People who are blind or visually impaired are employed in many diverse jobs as those who are in the sighted workforce. As the National Federation of the Blind explains “One of the most damaging stereotypes about blindness is the belief that the blind are limited to specific and finite “list” of jobs that blind people can do. Even when we hear about a blind person who is doing something new or novel, we can either discount it, or we just add one more “job that blind people can do” to our list. Seldom do we rethink our erroneous assumptions about blindness.”
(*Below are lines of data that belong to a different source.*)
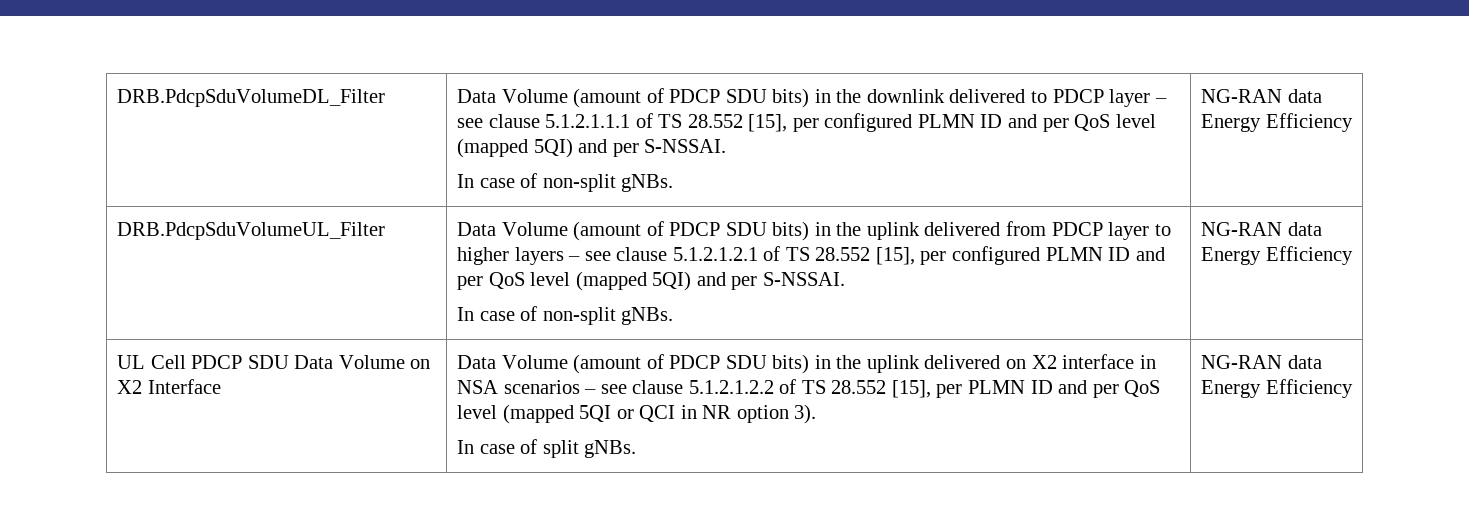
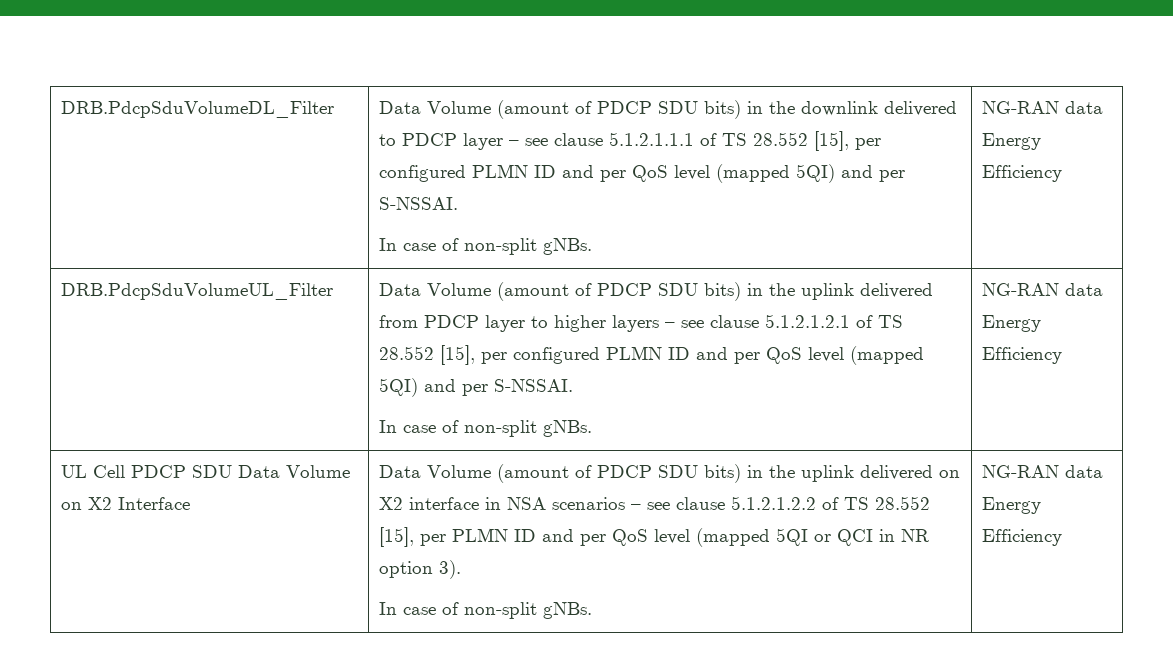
  Data Volume (amount of PDCP SDU bits) in the uplink delivered on X2 interface in NSA scenarios – see clause 5.1.2.1.2.2 of TS 28.552 [15], per PLMN ID and per QoS level (mapped 5QI or QCI in NR option 3).
- In case of split gNBs.
+ In case of non-split gNBs.

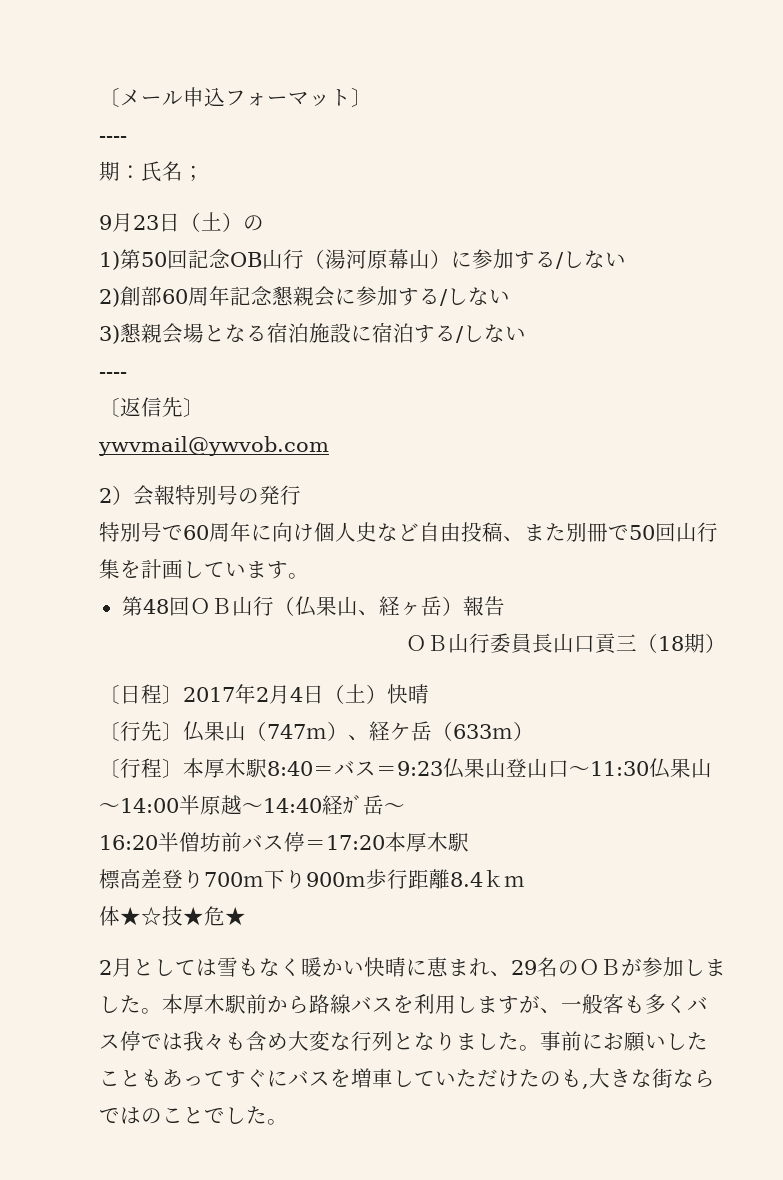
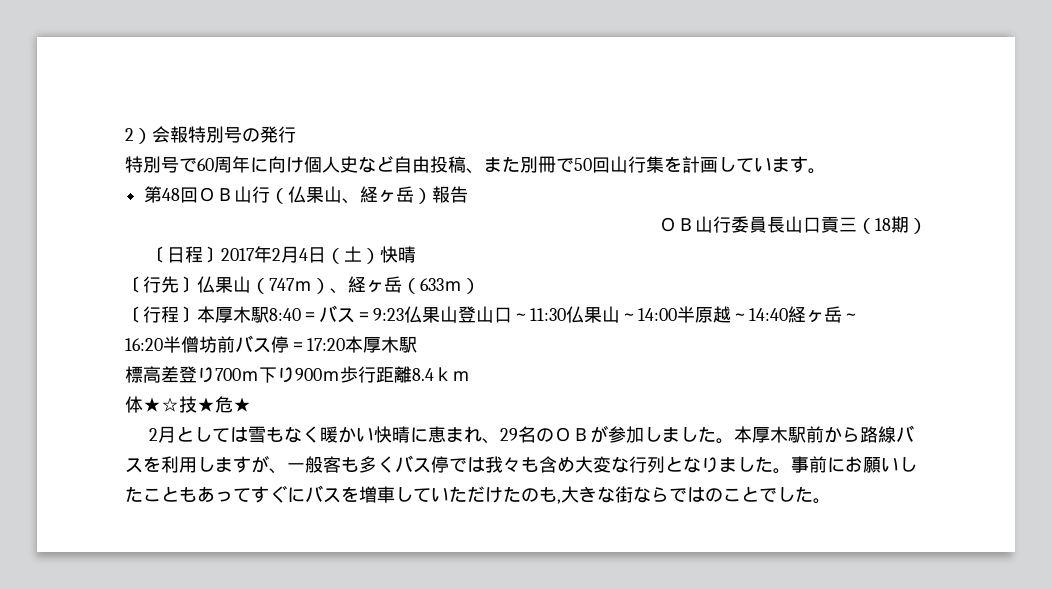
- 〔メール申込フォーマット〕
- ----
- 期：氏名；
- 9月23日（土）の
- 1)第50回記念OB山行（湯河原幕山）に参加する/しない
- 2)創部60周年記念懇親会に参加する/しない
- 3)懇親会場となる宿泊施設に宿泊する/しない
- ----
- 〔返信先〕
- ywvmail@ywvob.com
- 〔行先〕仏果山（747ｍ）、経ケ岳（633ｍ）
+ 〔行先〕仏果山（747ｍ）、経ヶ岳（633ｍ）
- 〔行程〕本厚木駅8:40＝バス＝9:23仏果山登山口～11:30仏果山～14:00半原越～14:40経ｶﾞ岳～
+ 〔行程〕本厚木駅8:40＝バス＝9:23仏果山登山口～11:30仏果山～14:00半原越～14:40経ヶ岳～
Clarisa has been employed for just over a month at Light House for the Blind. The first thing I notice about Clarisa is her big personality; she is quick and witty. She is working in production of white boards with a team member. Clarisa is eager to share her story and states “Work helps me engage with other people. I feel like I am giving back to society, community and the Military. I’m not sitting at home alone, I have value”. The management at the Light House for the Blind is supportive and makes her feel like an important part of the team.
Clarisa lost her eyesight as an adult, but nothing can stop her. Clarisa said “Meeting people makes life interesting and being around people and having goals is the key to happiness.” Greg Szabo, Director of Public Relations and Development said “Creating independence in peoples’ lives motivates me to work harder and longer to create change.” Two non-profits came together and enhanced a life. Employment makes a difference.